Tell me how many lines in the entries below contain the word "Lampadaire"; reply with the number and nothing else.

Version difference data
= = = = = = =
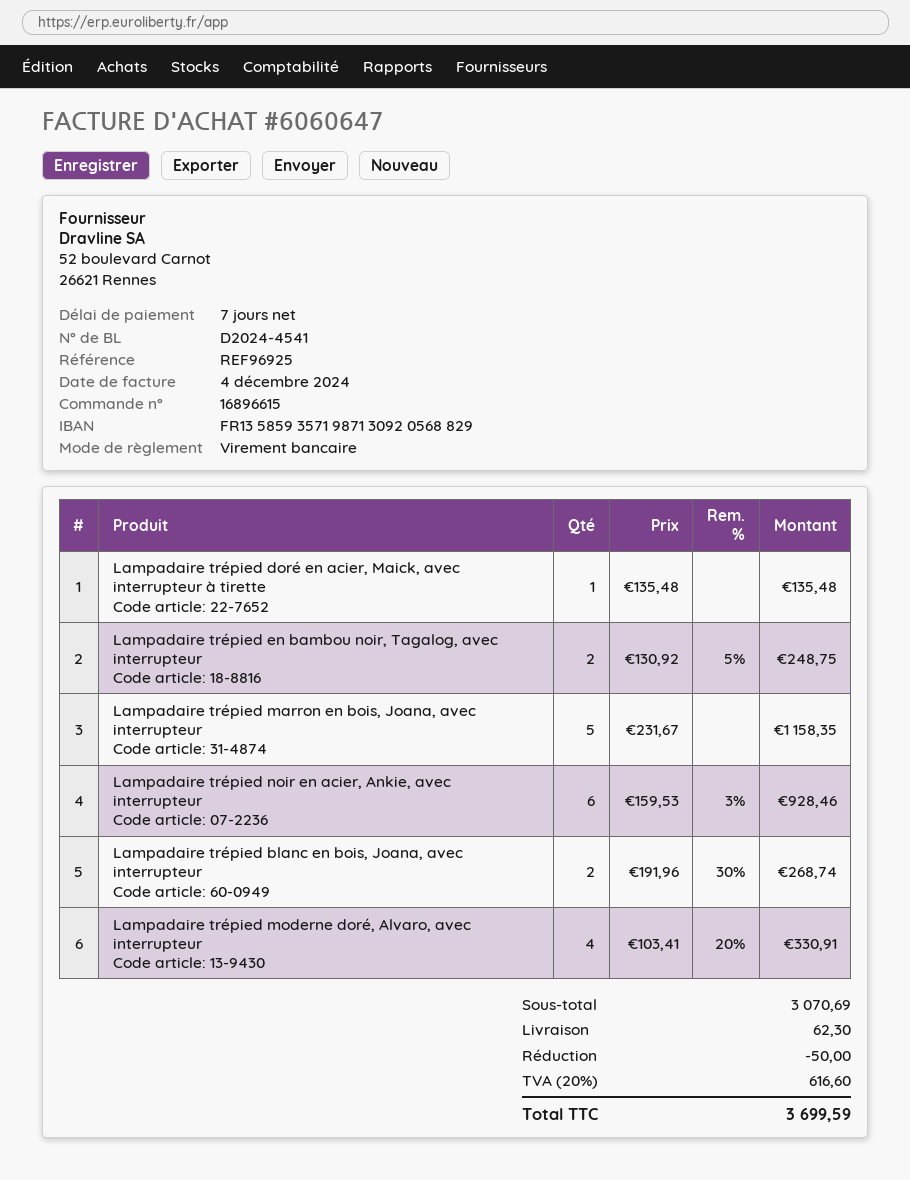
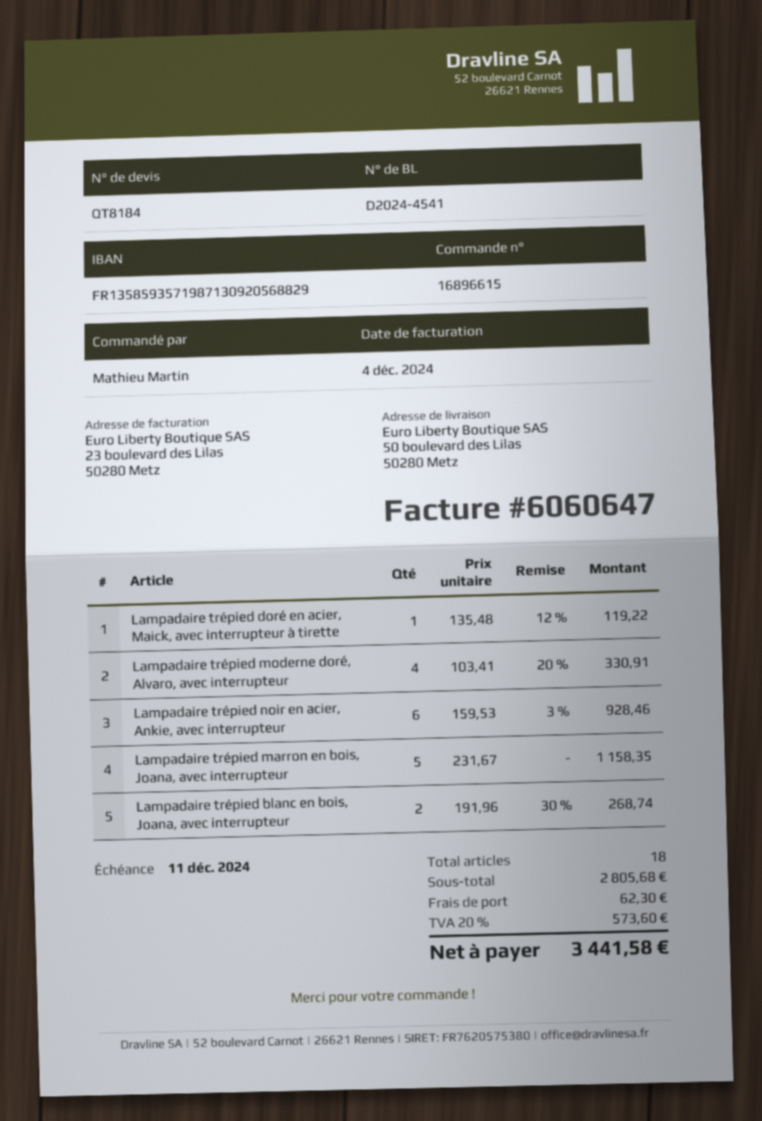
Lampadaire trépied doré en acier, Maick, avec interrupteur à tirette: 1 x 135.48 = 135.48 -> 1 x 135.48 - 12% = 119.22
Lampadaire trépied en bambou noir, Tagalog, avec interrupteur: 2 x 130.92 - 5% = 248.75 -> none
subtotal: 3070.69 -> 2805.68
discount: 50.00 -> none
tax: 20% = 616.60 -> 20% = 573.60
total: 3699.59 -> 3441.58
= = = = = = =
**Solution**
2